I wonder what ever happened to wonder. God has planted eternity into the hearts of mankind. Like a tiny seed that will one day grow into a majestic towering tree there is a speck of desire, a promise of awe that is planted into the very fertile heart of human beings. Yet I wonder where that wonder has gone.
We are so prone to wandering away from wonder. We run from the mysterious. We chart out our lives; planning, scheming and mapping out our journeys. We teach our children that laws and numbers govern their lives. We show them formulas and equations.
Conditioned to Wander from Wonder
As each year passes us by we grow less and less intrigued by the fiery splashes of reds, oranges, and purples as the sun’s last rays brush the clouds on a winter night. We are taught to figure. Taught to explain. Taught to rationalize. The stars go from being twinkling sentinels in the deep, dark azure ocean of the heavens to simply being giant balls of burning gas that will one day wink out of existence.
Psalm 147:4 says, “[God] determines the number of the stars; he gives to all of them their names.” (ESV)
“Lift up your eyes on high and see: who created these? He who brings out their host by number, calling them all by name, by the greatness of his might, and because he is strong in power not one is missing.” Isaiah 40:26 (ESV)
We are conditioned to make habits. Habits that edge out wonder at the end of the day. Habits that drain the mystery out of life. Habits that squeeze the wonder out of our hearts.
We wander through the course of our life erecting mile markers and sign posts, conquering frontiers as we go. I wonder, in all this wandering, do we ever arrive? With each generation that explodes on the scene and then fades into obscurity there have been discoveries, explanations, and rationalizations that erode wonder away. Progress and her companion, Technology, threaten to choke the last vestiges of wonder from mankind’s hearts.
I wonder if life would be lived better if lived in the fashion of the ancients. Magi following a star that to them was surely a sign of some great happening. Sailors fearing the great chasm of emptiness at the ocean’s edge. Astronomers seeing the heavens as a great canvas painted by something far greater than themselves. Tribes appreciating wildlife as something more than just a meal or a commodity to raise funds.

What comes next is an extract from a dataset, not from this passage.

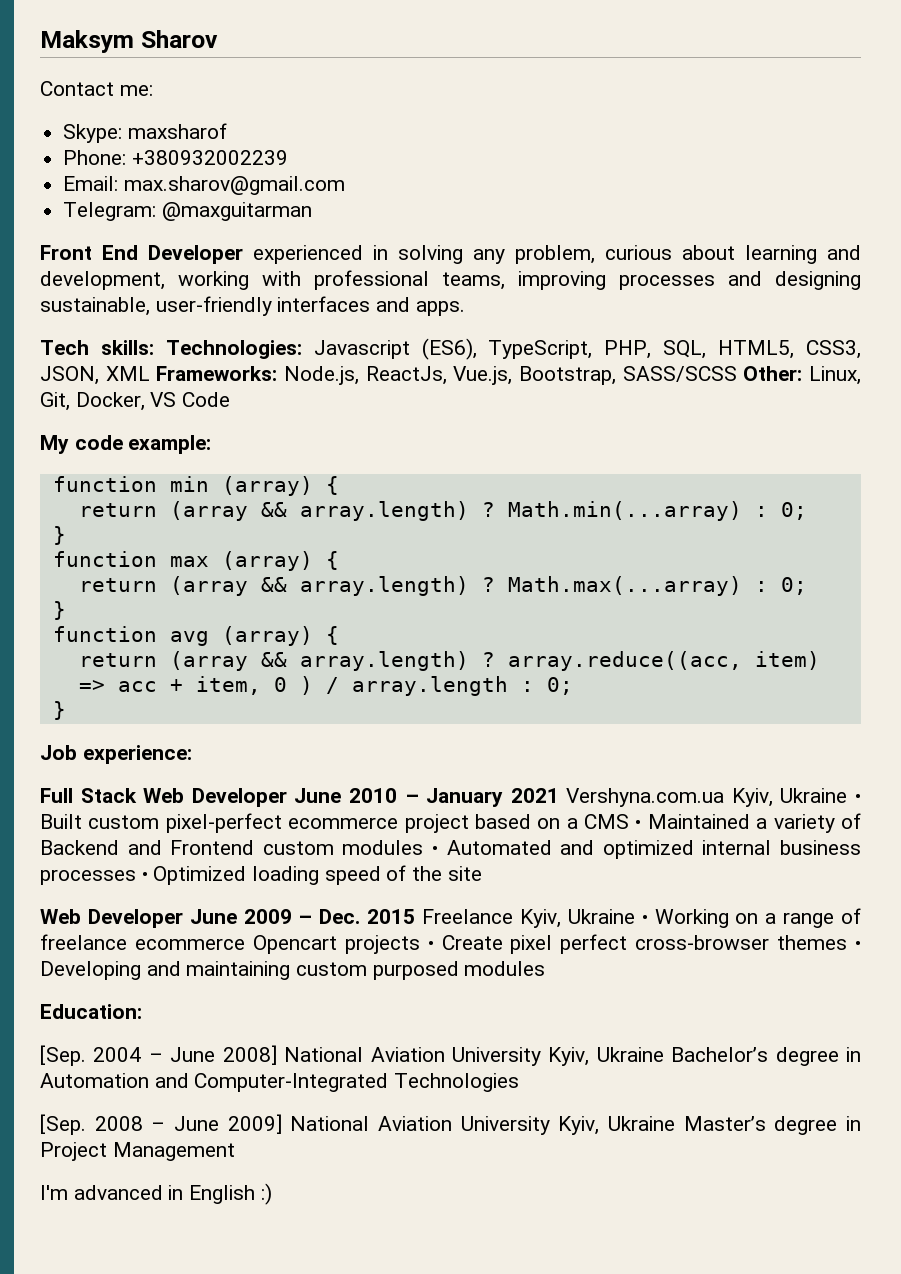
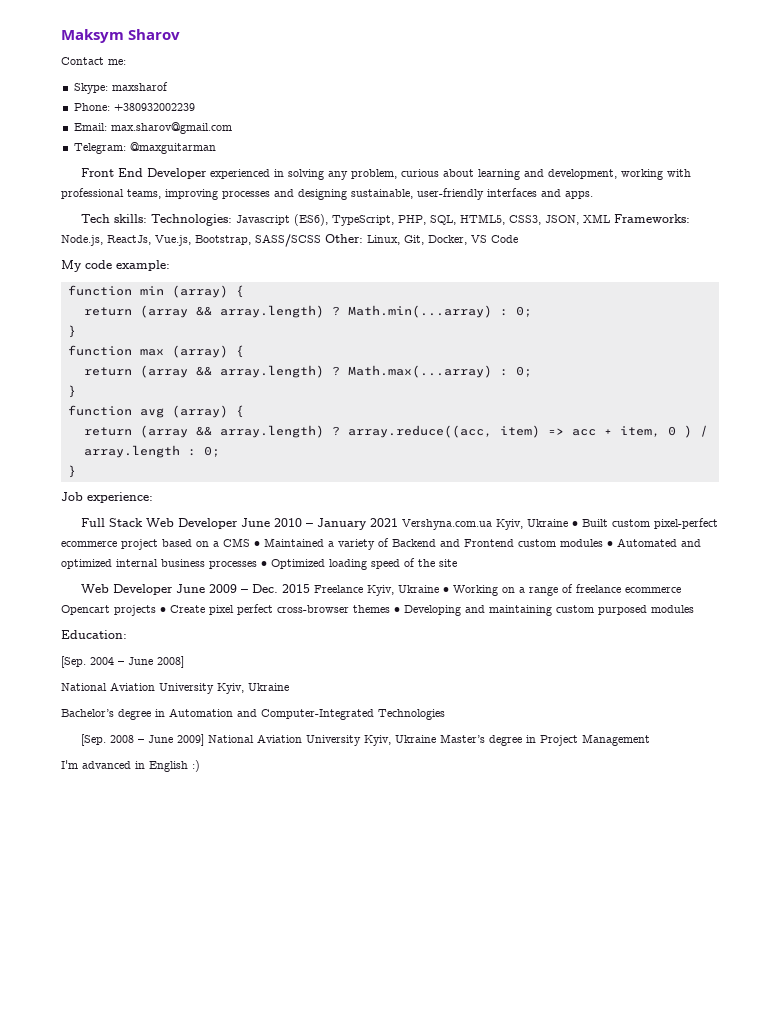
[284,1047,664,1066] National Aviation University Kyiv, Ukraine -> [61,682,289,694] // National Aviation University Kyiv, Ukraine //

Yet here we are today with more technology, more knowledge, and more stuff than ever. There are hardly any mysteries left. Science has driven us indoors. It has increased the quality of living, while at the same time decreasing the quality of living, really living.
In spite of the heaps of knowledge we accumulate, the piles of explanations and equations that categorize the minutia of our very existence, there still remains a flicker of wonder within every man, woman, boy and girl. Some call it chemical, some call it emotion, I call it wonder.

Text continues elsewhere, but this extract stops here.